What About Warm Milk?

Warm milk is a time-tested bedtime drink. It contains tryptophan, an amino acid that may promote sleep. However, it's best consumed in small amounts and not too close to bedtime, especially for people sensitive to dairy.
If you're lactose intolerant or prefer a plant-based option, unsweetened almond milk or oat milk can also be good alternatives when warmed gently.

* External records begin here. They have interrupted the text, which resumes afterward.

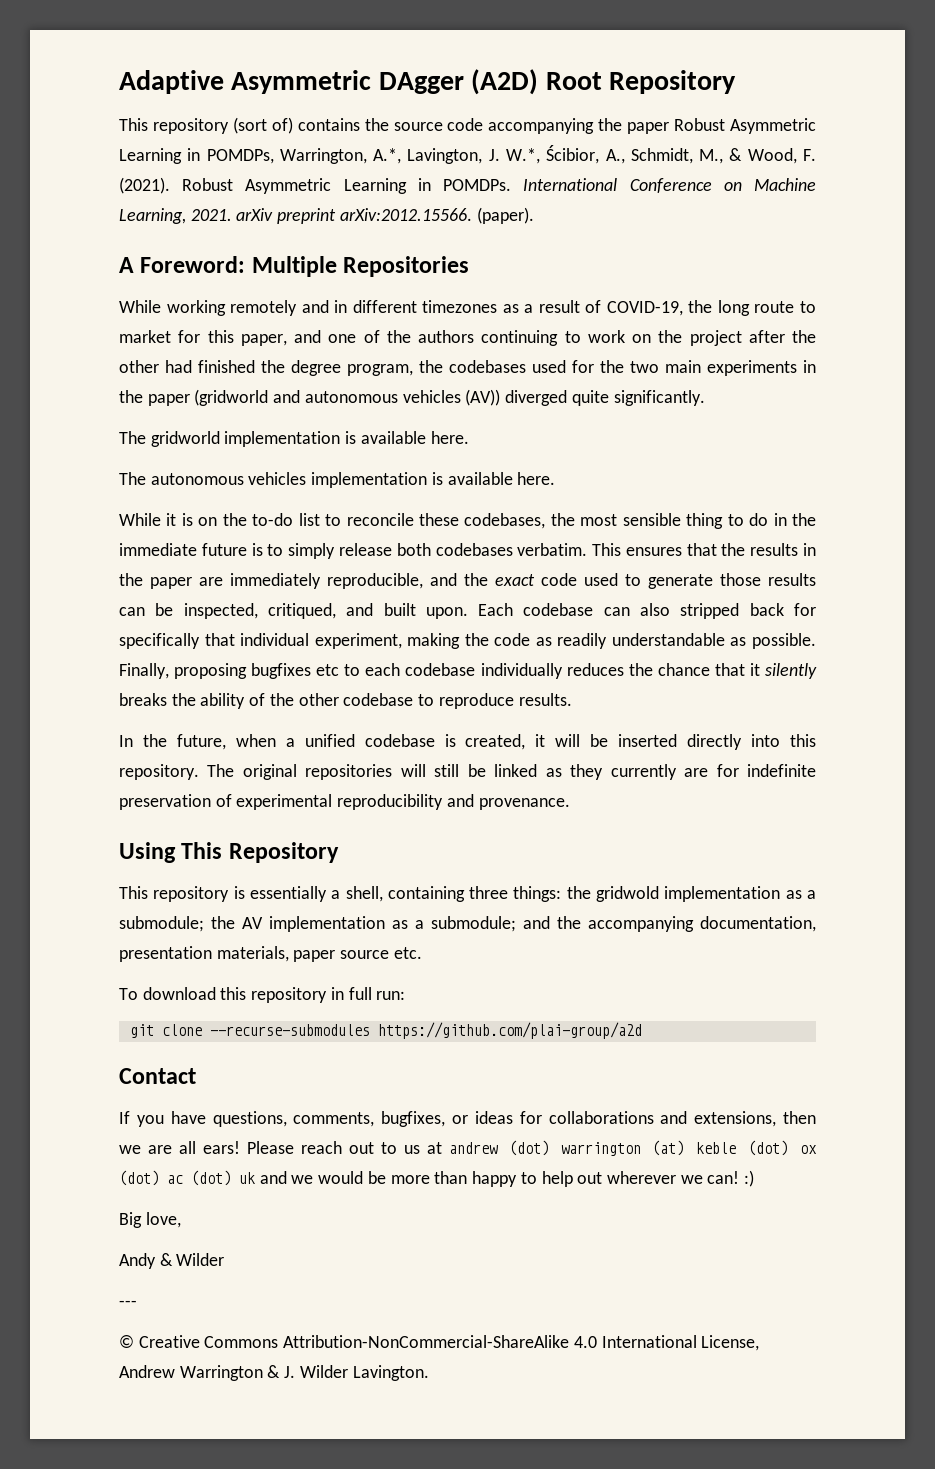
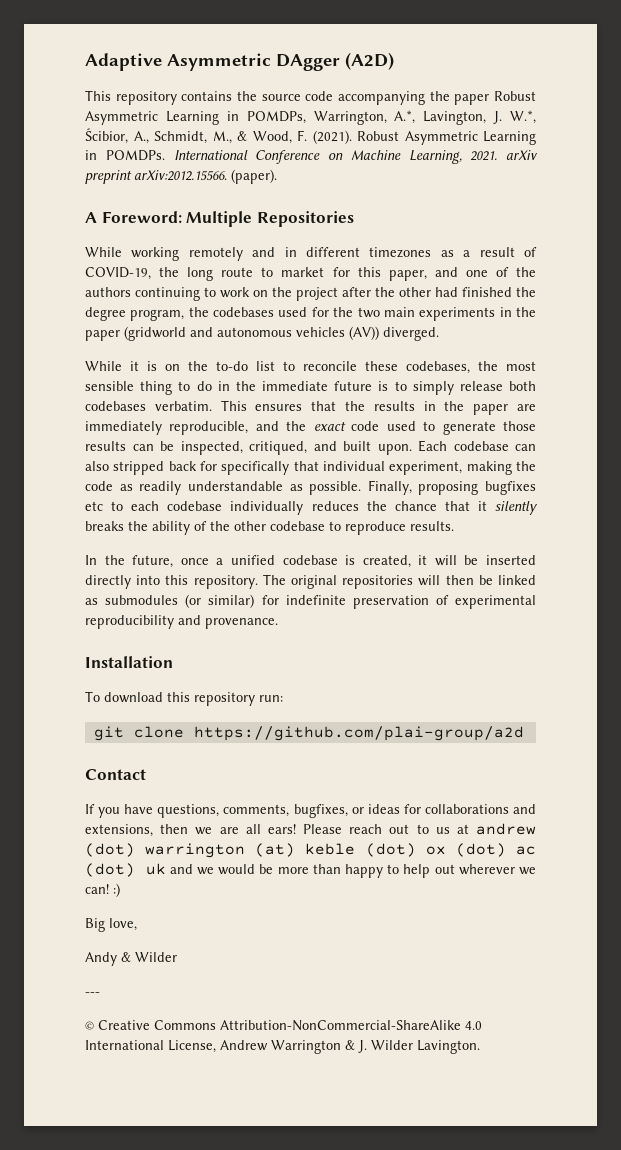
- Adaptive Asymmetric DAgger (A2D) Root Repository
- This repository (sort of) contains the source code accompanying the paper Robust Asymmetric Learning in POMDPs, Warrington, A.*, Lavington, J. W.*, Ścibior, A., Schmidt, M., & Wood, F. (2021).
+ Adaptive Asymmetric DAgger (A2D)
+ This repository contains the source code accompanying the paper Robust Asymmetric Learning in POMDPs, Warrington, A.*, Lavington, J. W.*, Ścibior, A., Schmidt, M., & Wood, F. (2021).
- While working remotely and in different timezones as a result of COVID-19, the long route to market for this paper, and one of the authors continuing to work on the project after the other had finished the degree program, the codebases used for the two main experiments in the paper (gridworld and autonomous vehicles (AV)) diverged quite significantly.
- The gridworld implementation is available here.
- The autonomous vehicles implementation is available here.
+ While working remotely and in different timezones as a result of COVID-19, the long route to market for this paper, and one of the authors continuing to work on the project after the other had finished the degree program, the codebases used for the two main experiments in the paper (gridworld and autonomous vehicles (AV)) diverged.
- In the future, when a unified codebase is created, it will be inserted directly into this repository.
+ In the future, once a unified codebase is created, it will be inserted directly into this repository.
- The original repositories will still be linked as they currently are for indefinite preservation of experimental reproducibility and provenance.
+ The original repositories will then be linked as submodules (or similar) for indefinite preservation of experimental reproducibility and provenance.
- Using This Repository
- This repository is essentially a shell, containing three things: the gridwold implementation as a submodule; the AV implementation as a submodule; and the accompanying documentation, presentation materials, paper source etc.
+ Installation
- To download this repository in full run:
+ To download this repository run:
- git clone --recurse-submodules https://github.com/plai-group/a2d
+ git clone https://github.com/plai-group/a2d

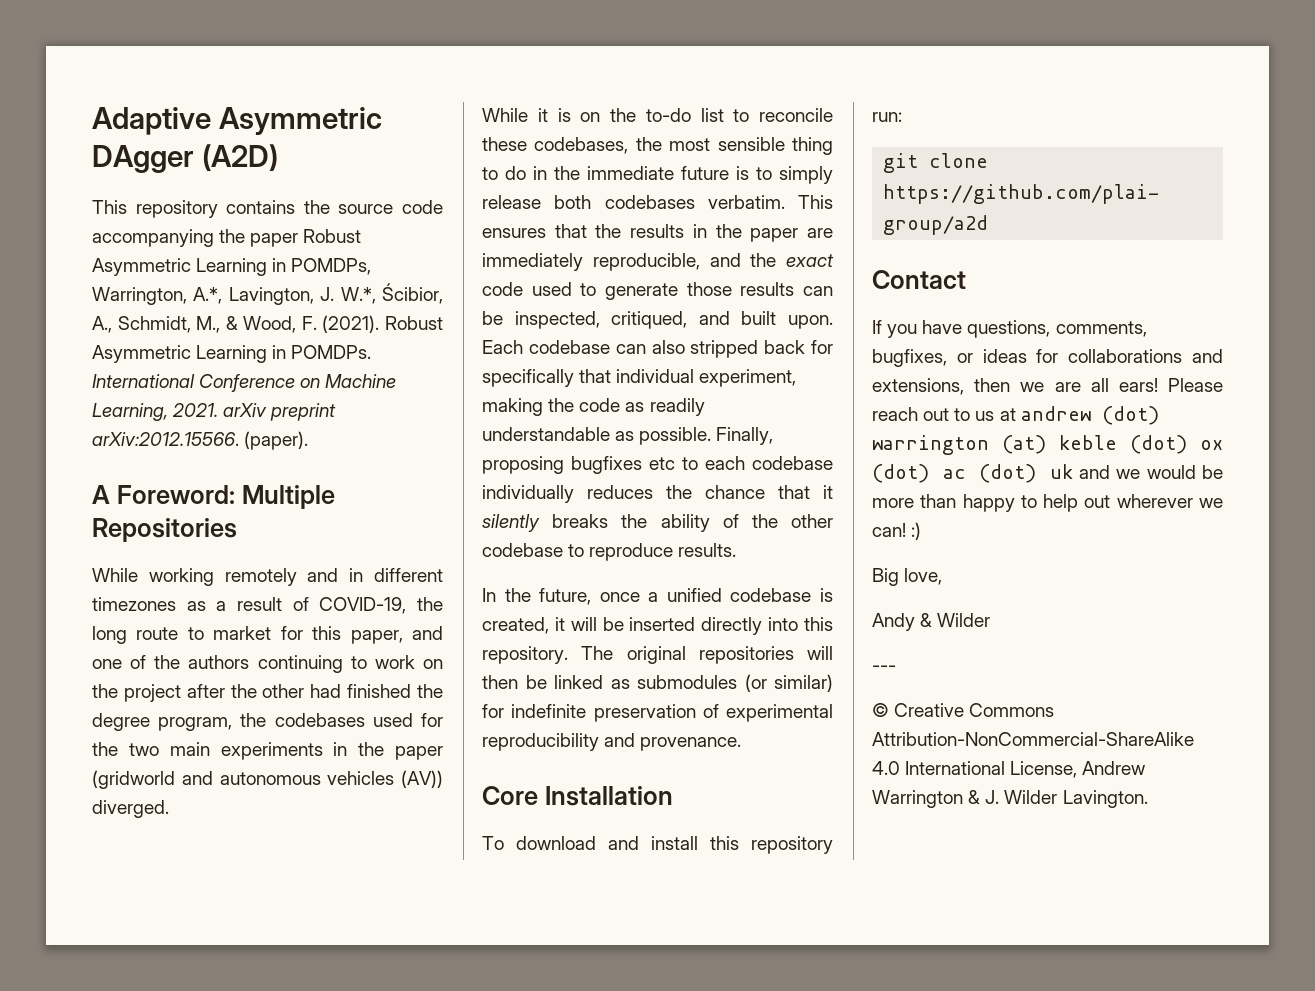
- Installation
+ Core Installation
- To download this repository run:
+ To download and install this repository run:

Hydration Tips for a Better Night's Sleep

To create a healthy nighttime hydration routine:
1. Set a hydration cutoff time about 90 minutes before bed.
2. Avoid drinking large amounts all at once.
3. Drink consistently during the day—aim for about 7–9 cups total (including from food).
4. Keep a small glass of water by your bed just in case you wake up thirsty.
5. Listen to your body. If you're waking up often, adjust your evening intake.
If you're on medications or have health conditions like kidney issues, consult your healthcare provider for personalized advice.

Start a Smarter Evening Hydration Habit

Evening hydration doesn't need to be complicated. It's all about timing, quantity, and drink choice. A small cup of warm herbal tea or lightly flavored water, taken around 60–90 minutes before bedtime, can support digestion, prevent dehydration, and help you rest better.
Have you ever tried adjusting your drinking schedule at night? What's your go-to bedtime beverage? Try one of the suggestions above this week and see how your sleep improves. I'd love to hear what works for you!